Peut-on considérer dès lors que la ruse a définitivement disparu du paysage stratégique au profit de la force physique et matérielle des armées contemporaines ? Une telle hypothèse n’est pas satisfaisante car en réalité, c’est l’association de la ruse et de la force dans son ensemble qui est affectée par la recomposition stratégique des deux guerres mondiales. Une révolution stratégique est bien à l’œuvre durant ces deux conflits, mais elle ne se situe pas forcément là où on l’imagine a priori. En effet, contrairement à ce que Clausewitz avait annoncé, la ruse ne disparaît pas sur le plan stratégique du fait de sa rareté et de sa difficulté. Au contraire, elle réapparaît sous la forme de grandes opérations d’intoxication, par exemple les campagnes menées dans le désert, au Proche-Orient, par les généraux britanniques E. Allenby durant la Grande guerre et A. Wavell durant la Deuxième guerre mondiale6. La ruse prend aussi la forme du renseignement qui joue un rôle de plus en plus décisif dans la planification et la conduite des opérations. Loin d’être obsolète, elle réapparaît au niveau de la planification militaire alors qu’elle avait été reléguée par Clausewitz au niveau de la tactique.

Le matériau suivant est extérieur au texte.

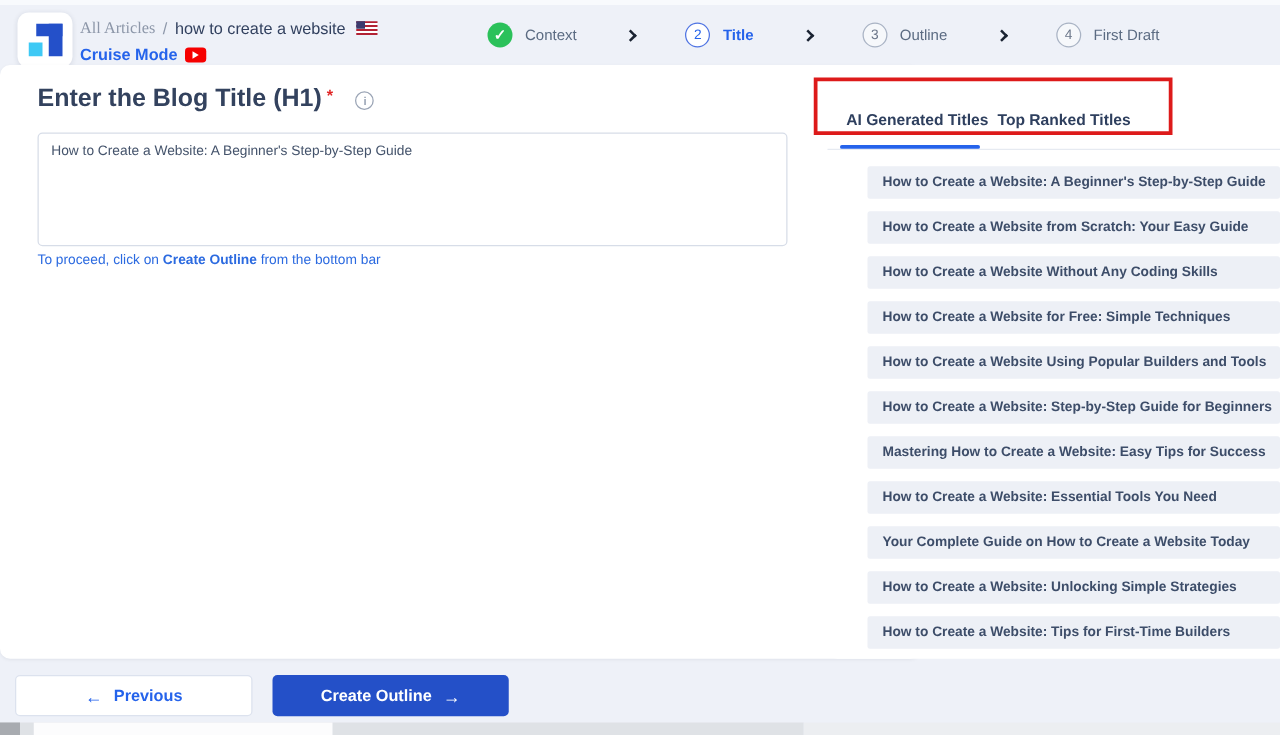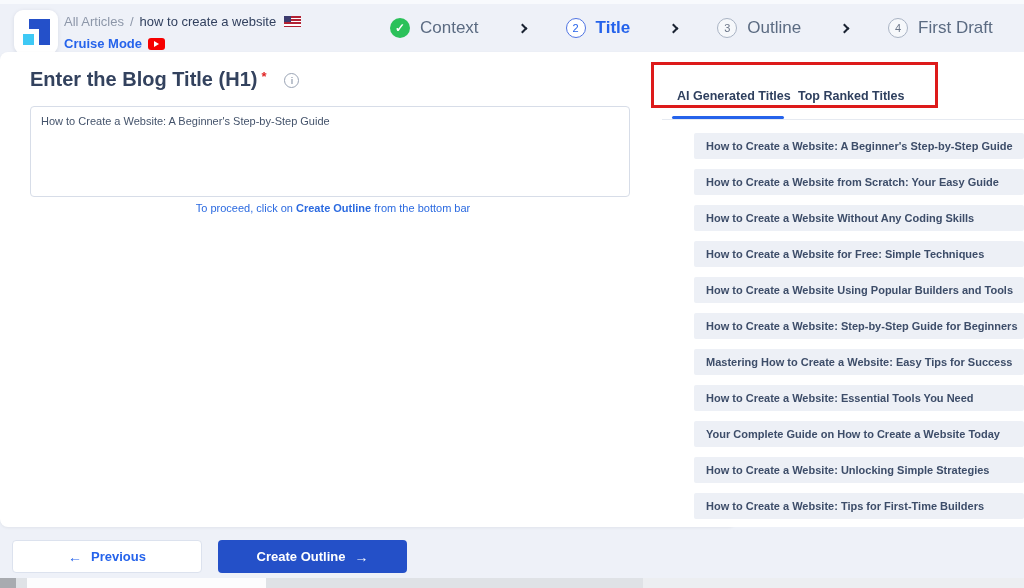"All Articles" .breadcrumb .root { font-family: none -> Liberation Serif, serif }
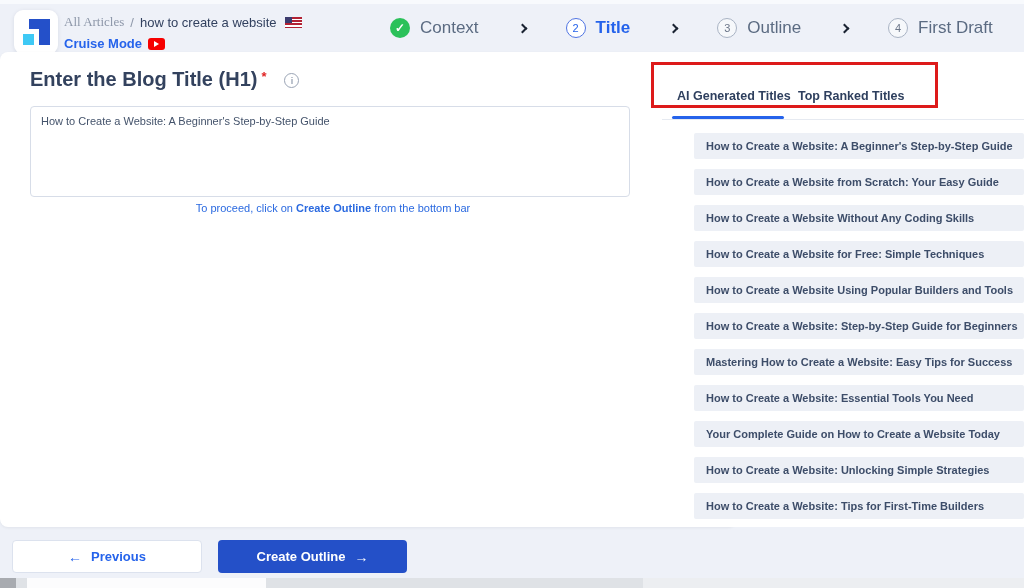"Context" .step .label { font-size: 17px -> 12px }
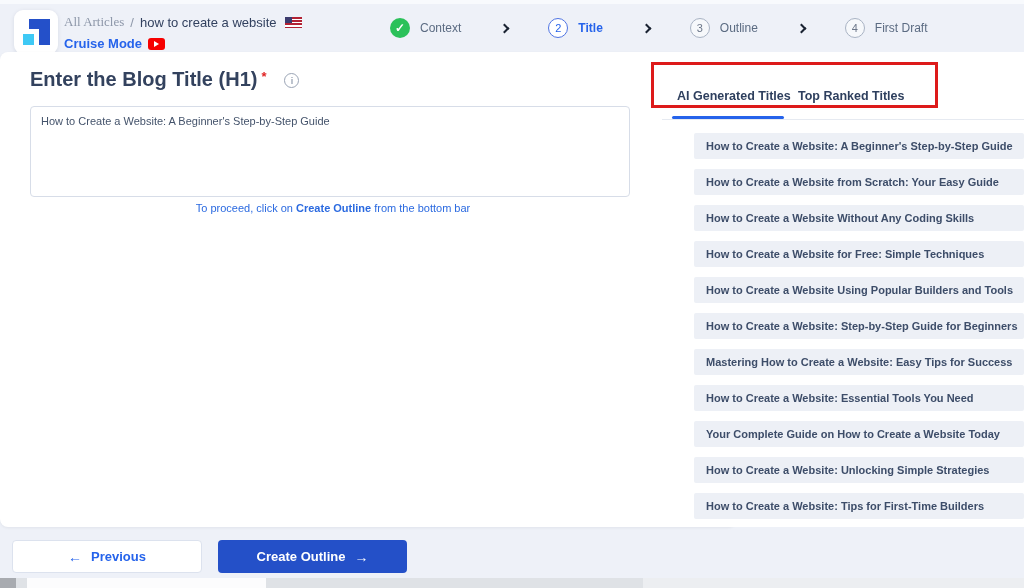"To proceed, click on Create" .helper { text-align: center -> left }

Cependant, la ruse n’est plus seulement une qualité individuelle du stratège ; elle est aussi une ressource produite par l’institution militaire, au niveau du commandement et des services de renseignement. Cette transformation des pratiques stratégiques accompagne l’évolution de la pensée stratégique : l’œuvre de Basil H. Liddell Hart (1895-1970), qui prend le contre-pied des théories de Clausewitz, illustre bien cette volonté, issue des traumatismes de la Grande Guerre, de retrouver le sens d’une certaine prudence et retenue stratégique. Dans le contexte des guerres totales qui provoquent des destructions de masse, le stratège britannique prend le contrepied des tendances dominantes : il entend redonner à l’intelligence stratégique ses lettres de noblesse et développe une théorie de l’« approche indirecte », où la ruse est 54non seulement une composante de la manœuvre mais également une ressource intellectuelle, un facteur de modération. Liddell Hart cherche à retrouver l’inspiration originelle d’une stratégie qui, selon lui, s’est perdue dans le dogme de la bataille décisive défendu par les disciples étroits de Clausewitz. L’âge des deux guerres mondiales est donc marquée par une tendance double : d’une part, le « retour » de la ruse au niveau stratégique à travers l’art des opérations militaires, d’autre part le déploiement de la force par les moyens technologiques (radio, électronique) qui offrent du reste de nouvelles opportunités pour tromper l’ennemi.
Définir la guerre totale
La Première guerre mondiale sonne définitivement le glas de la guerre limitée, un modèle déjà bien entamé par les guerres de la Révolution et de l’Empire, puis les guerres de Sécession et de Crimée. Ce conflit marque non seulement l’entrée dans le xxe siècle mais aussi le début de l’âge des « guerres totales ». Ce concept de guerre totale fait débat parmi les historiens qui doutent de sa pertinence7. Pourtant, l’expression s’est imposée au xxe siècle parmi les témoins, les acteurs et les observateurs des deux conflits mondiaux. Ce terme est à juste titre critiqué, comme tout concept analytique. Mais s’il reste usité aujourd’hui, cela veut sans doute dire qu’il recouvre une certaine réalité sur le plan politique, stratégique et normatif. L’idée de guerre totale peut en effet se définir en fonction de trois éléments : tout d’abord, la volonté d’anéantissement de l’ennemi, ce qui suppose la levée des barrières morales, juridiques et politiques qui encadrent le recours à la force ; ensuite, la contamination par la guerre de l’espace politique, ce qui implique la « mobilisation totale » des sociétés en vue de l’effort militaire ; enfin les progrès vertigineux 55de la technologie militaire, qui confèrent aux armées contemporaines une puissance de feu inédite et qui rendent donc possible la « mise à mort des masses8 ».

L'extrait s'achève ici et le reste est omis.